When the rains fell down earlier this week, out came the big blowers in Don Gallagher’s grape fields.

With grape harvest taking place later this year due to last spring’s rainfall which affected the bloom period, there’s still plenty of harvesting to be done.

“I have, maybe, 10 percent of my crop done,” the Manteca farmer who has maintained his small family grape-growing operation since the early 1960s said Wednesday when the week’s most serious rainfall saturated the ground.

His concern about more precipitation possibly wiping out his grape harvest this year could turn to rejoicing today and for the next few days. According to the National Weather Service, you can leave home without your umbrella handy today with highs predicted to be in the mid-70s. Mostly sunny skies and high temperatures in the high 70s are also expected next week, according to the weather service.

Still, the veteran grape farmer was cautiously optimistic.

“You never know who to believe with these weather forecasts,” said Gallagher whose livelihood is derived from his 100-acre grape fields in and around Manteca.

Even as weather forecasters were announcing that Wednesday’s weather will bring only showers and that the ensuing days will offer clear and sunny skies, the lifelong farmer chose to retain a healthy dose of paranoia.

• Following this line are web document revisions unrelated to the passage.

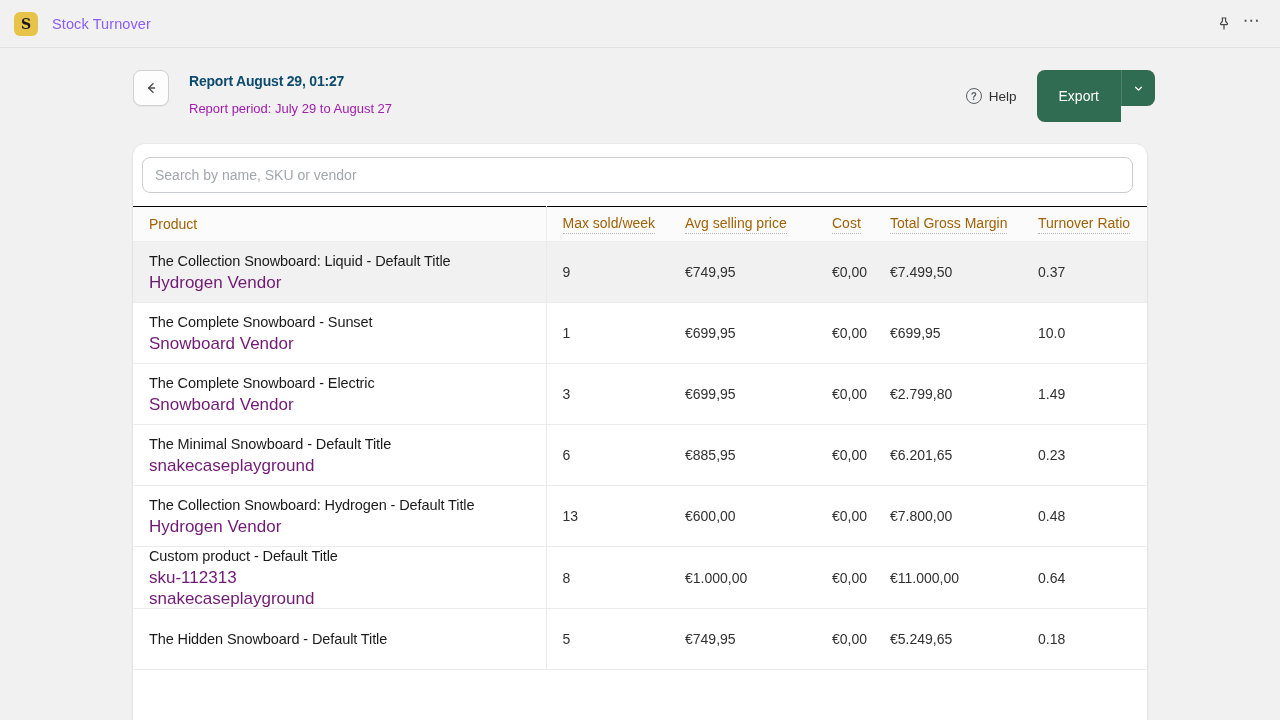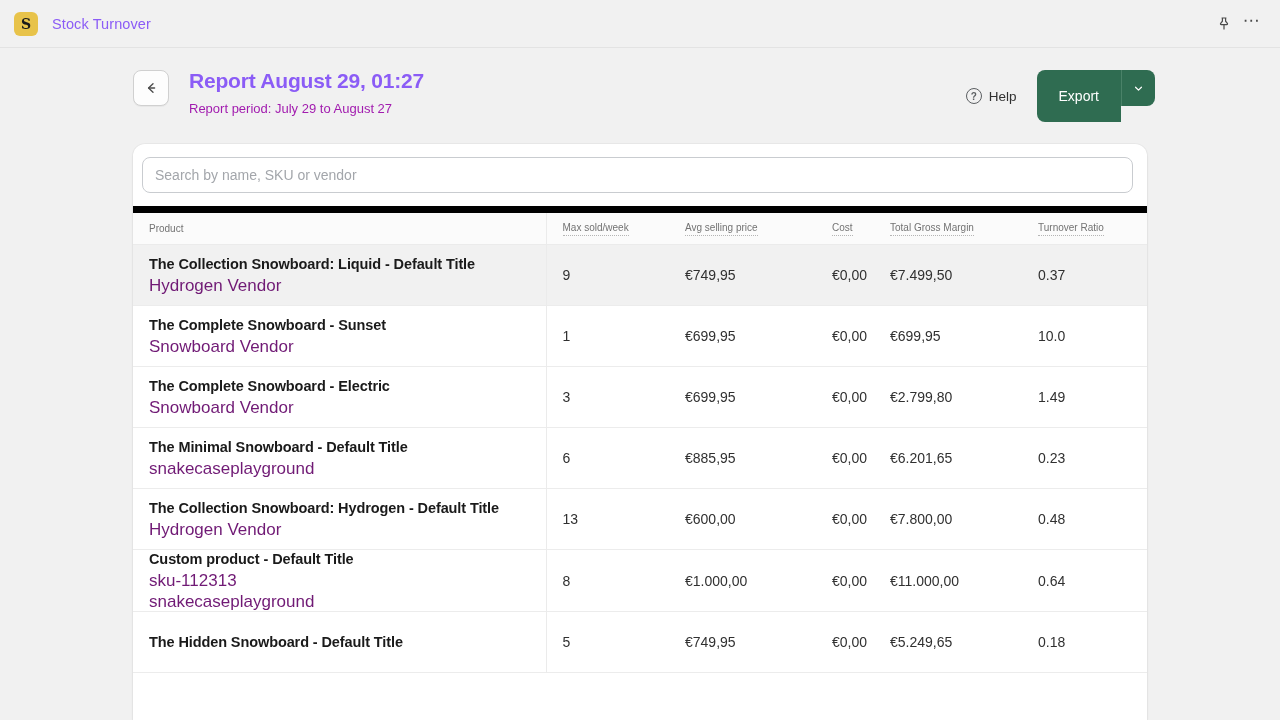"Report August 29, 01:27" .page-title { color: #8b5cf6 -> #0c4a6e; font-size: 21px -> 14px }
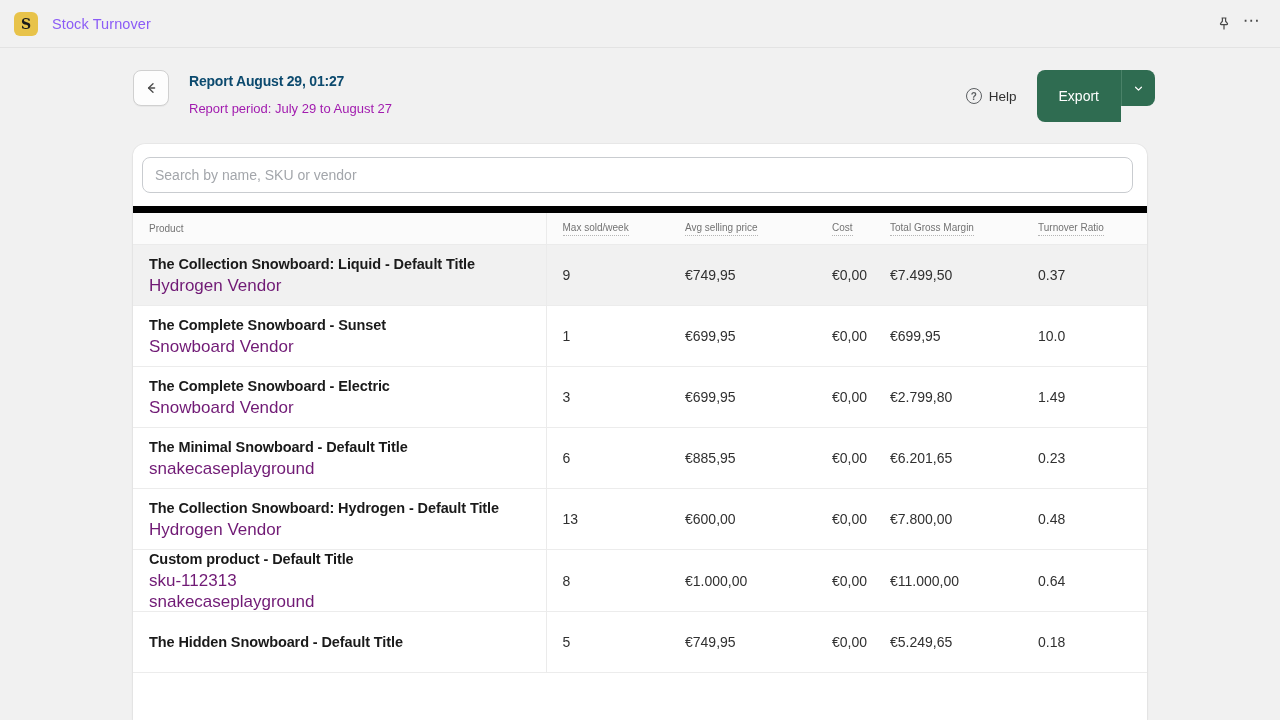"Product" thead th { border-top: 7px solid #000000 -> 1px solid #000000; color: #737373 -> #a16207; font-size: 10px -> 14px }
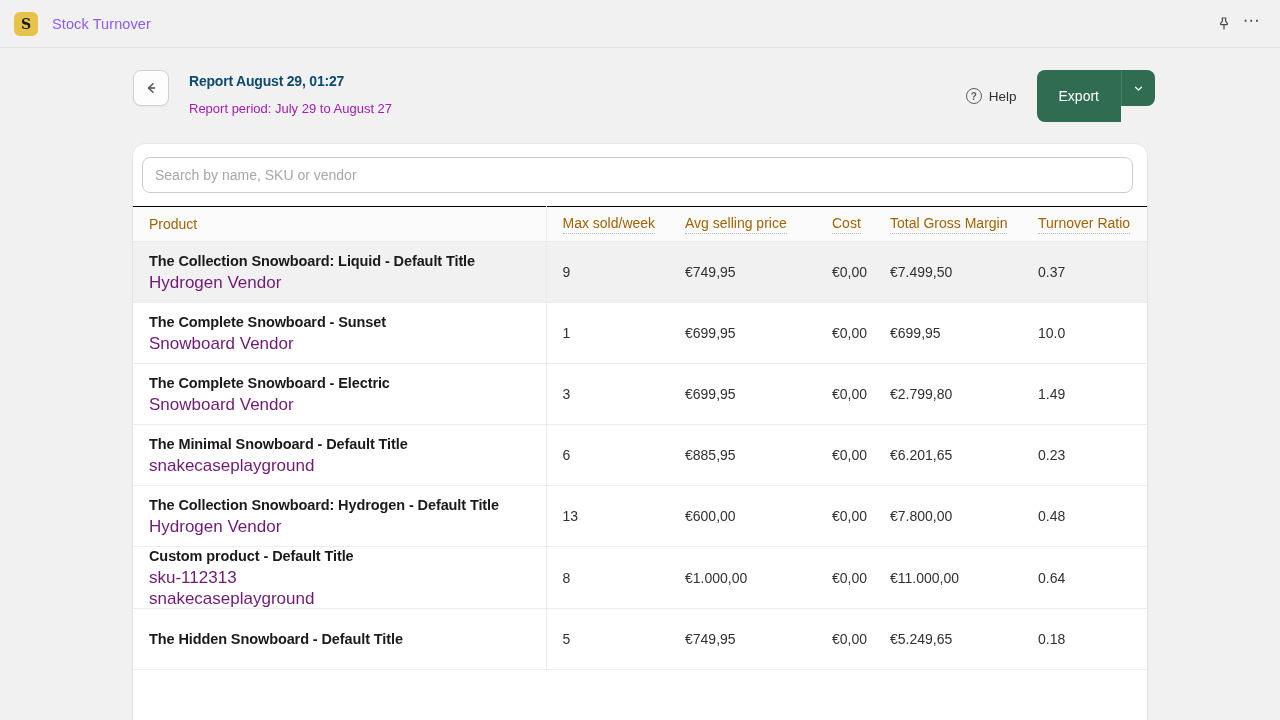"The Collection Snowboard: Liquid -" .prod-title { font-weight: bold -> normal }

He pointed out that the Tuesday night’s rainfall brought three-quarters of an inch with something close to that expected on Wednesday. With that in mind, “we’ll keep our fingers crossed,” was all he could say.

After the previous day’s somewhat heavy rainfall, Gallagher said they will continue harvesting the grapes “probably in two weeks, if the dry weather holds.”

Continued rains would have been a “disaster” for his crop this year, he said.

“It will be our living for a year,” said Gallagher who had finished harvesting on Tuesday only the grapes that are machine-harvested which account for only a very small fraction of his total crop.

When it started to rain Tuesday morning, he had the giant fan blowers out in the fields in an effort to keep the delicate fruit dry.

“All we can do is keep the water blowing the water out with big fans,” he said Tuesday afternoon.

Grapes are really thin-skinned so they can get rotten easily if they get wet, he explained.

The other reason they have to wait about two weeks after the rains before they continue the harvest has to do with the grapes “coming back to sugar.” When the weather drops to a certain number of degrees, or goes the other way around and temperatures become very hot, the sugar production in the grapes shuts down, Gallagher said.

“That’s true with a lot of crops,” he said.

It has been a “very unusual year” for the grapes, Gallagher added. “We had a real cool spring and a lot of rain, and then we had a real cool summer so they (the grapes) didn’t get ripe that much.”

That was true with other grape growers through the region, according to an article in weather.com which quoted some growers in the Napa Valley.

The article quoted Trefethen Family Vineyards Director of Viticulture & Winemaking Jon Ruel as saying, “Early in the season it was very wet and very cool, cooler than usual. That really slowed down the development of the grapes and that is why we were in a few weeks later, two to three weeks later than average.”

Gallagher grows five different grapes which go to different wineries. He grows symphony, cabernet sauvignon, ruby cabernet, orange muscat and muscat hamburg, some of which go to the Robert Mondavi and Woodbridge in Lodi, and other wineries in Madera.